Sunol Peak and all access to it lie entirely in private hands. Though Google maps shows something named the Sunol Ridge Trail reaching to the summit, it is really two separate roads, one paved, one dirt, not trails at all. I chose the shorter and least exposed to observation of the two approaches, figuring if I'm going to trespass I ought to do so as stealthily as possible. Driving up Palomares Rd off SR84 (also known as Niles Canyon Rd), I found the road I was looking for 1.3mi up from Niles Canyon. A small turnout was found just below and south of the gated side road.
I parked the car and hopped the fence before any other cars had driven by with a chance to spot me. Here's where I found the road to be paved and in decent condition. At first I thought this might signal homesteads ahead, but I think it is primarily to service the communications towers found along the summit ridge. I saw no homes, no cars, no other persons during the hike, but there was definitely signs of recent vehicle traffic on the road - most likely technicians as I'd surmised.

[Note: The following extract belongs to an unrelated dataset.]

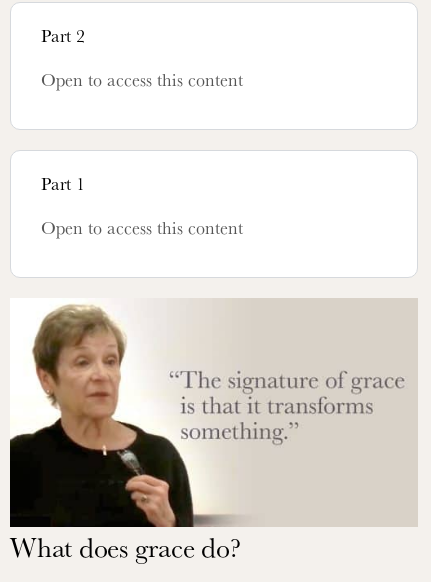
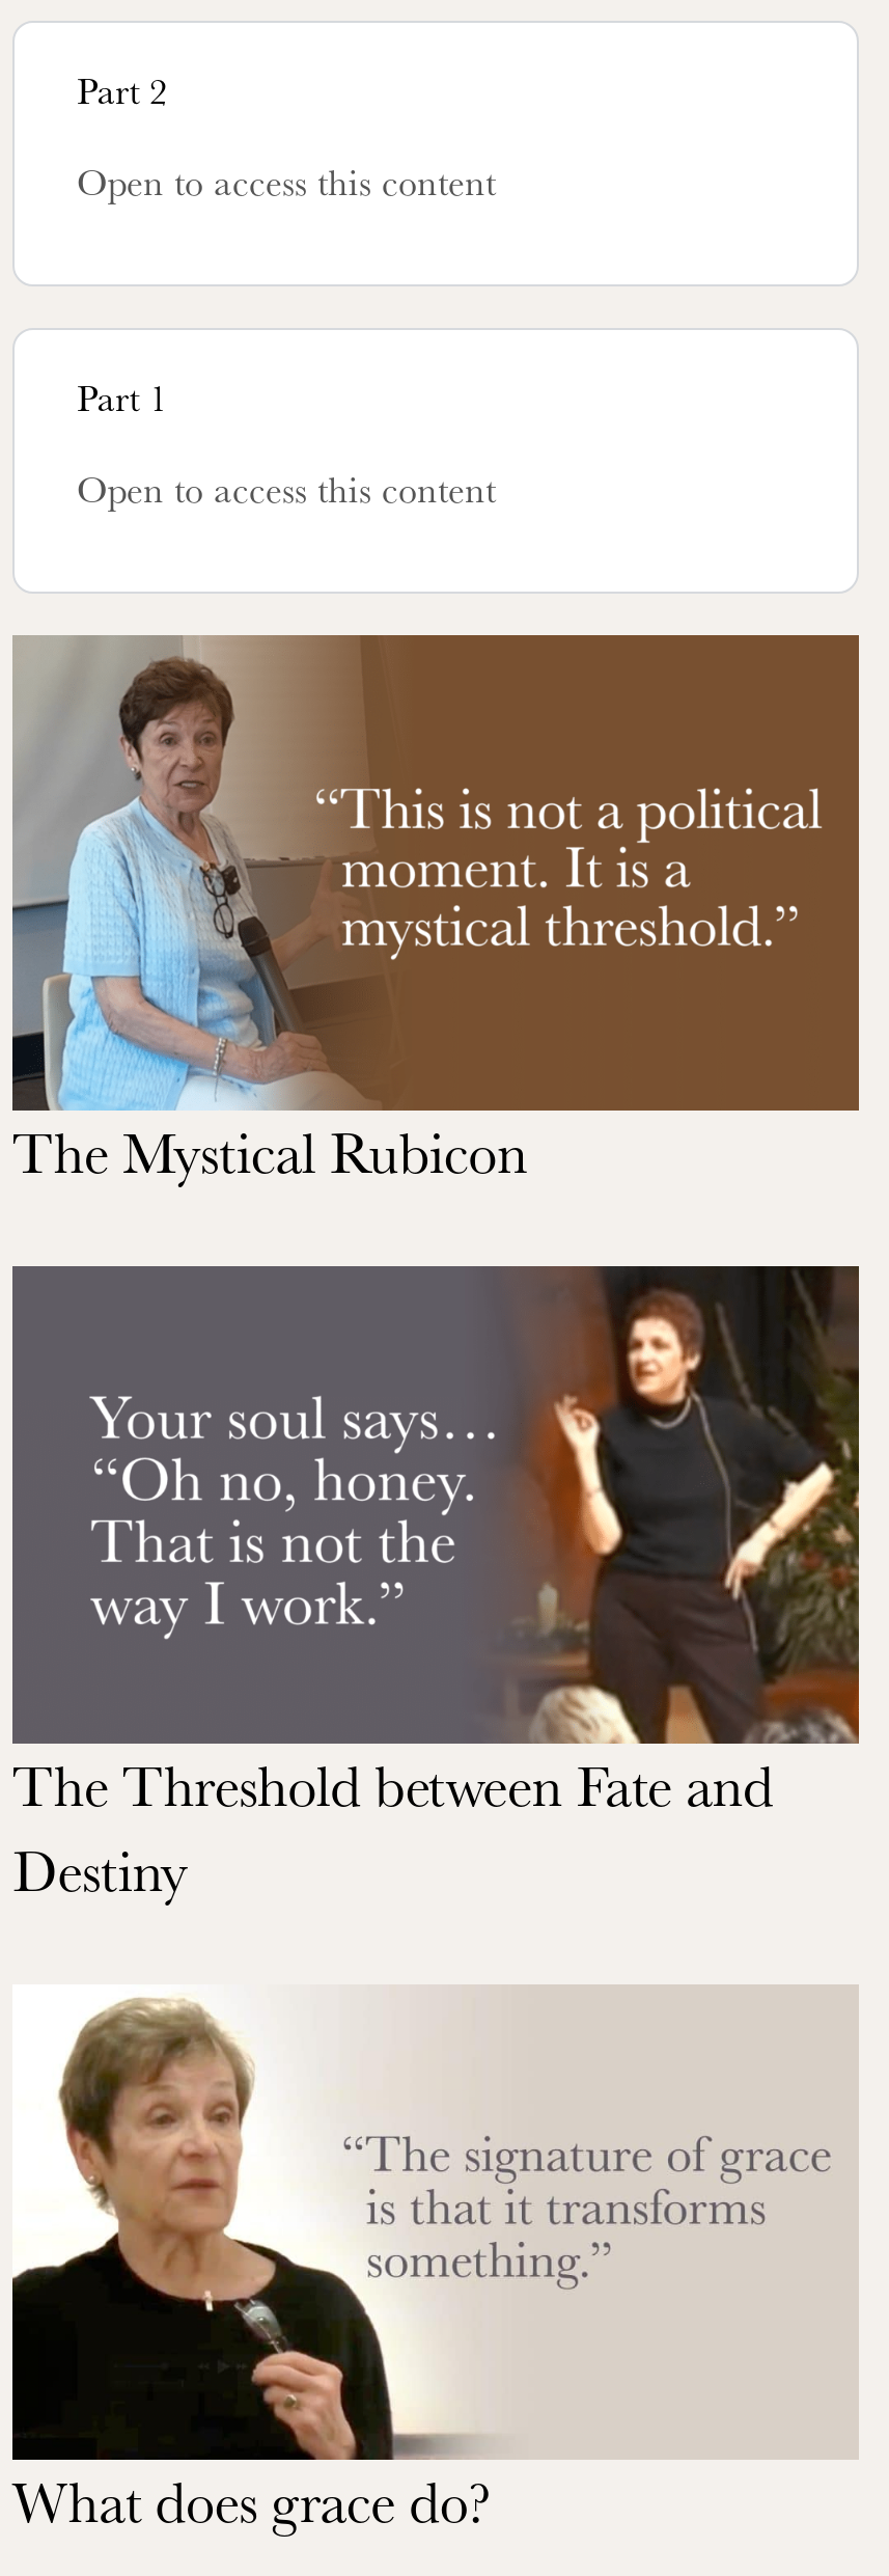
none -> [10,633,861,1189] [image] | The Mystical Rubicon
none -> [10,1264,861,1907] [image] | The Threshold between Fate and | Destiny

The road starts off in a narrow, shaded canyon, thickly crowded with oaks and vegetation more typical of the Santa Cruz Mtns. Within the first mile the road leaves the canyon as it climbs steeply up the hillside through a series of windy switchbacks. Two thirds of the way up the route breaks out of the forest cover to open, grassy hillsides, green and lush after the first few winter storms. A few majestic oaks looked far grander in their isolated positions on the hill than did their brethren crowded in the canyons below. Cattle dotted the hillsides in places.
The views opened up more as I neared the summit (it lies about two miles from the start), though haze marred the views over the Bay and the surrounding communities. There are two summits along the ridge, both crowned with towers. The lower north summit had fewer, and though at first I was unsure which was higher, I found that the paved road leads directly to the higher south summit. The usual warning signs were found on the fenced enclosures, though the main gates were open to allow me access to the highest point. A benchmark labeled SUNOL was found inside a second fence that I didn't bother to trespass since the ground was no higher than where I stood.
Good views could be had by walking around the towers, the Livermore Valley to the east, the higher peaks of the Diablo Range to the south, lower ones to the north, and the San Francisco Bay to the west. Despite the haze, the city of San Francisco was also visible with tall skyscrapers.
I headed back down the same road I had come up, at a leisurely jog. The whole outing took one hour, car to car. This was well ahead of the two hours I had planned on, so I was doing better on my schedule than the previous two days. I next drove back to Sunol and south on Calaveras Rd to Sunol Region Park. Maguire Peaks are two relatively low peaklets at the north end of the park off Welsh Rd. I had visited the park three days earlier with my son, but we did not have enough time to reach the summit. It did provide me with the knowledge of where the various THs are.
I drove to the second TH a little more than a mile up the narrow, twisty Welsh Rd. Unlike the other two trails, this one was not so much a trail as an old road. It leads up and over a lower hill, at the top of which one gets a good view of Maguire Peaks about a mile to the north. Like the Sunol Ridge, the area was wooded with oaks with open grassy slopes that were a brilliant green. Cows graze here too, but I saw none today.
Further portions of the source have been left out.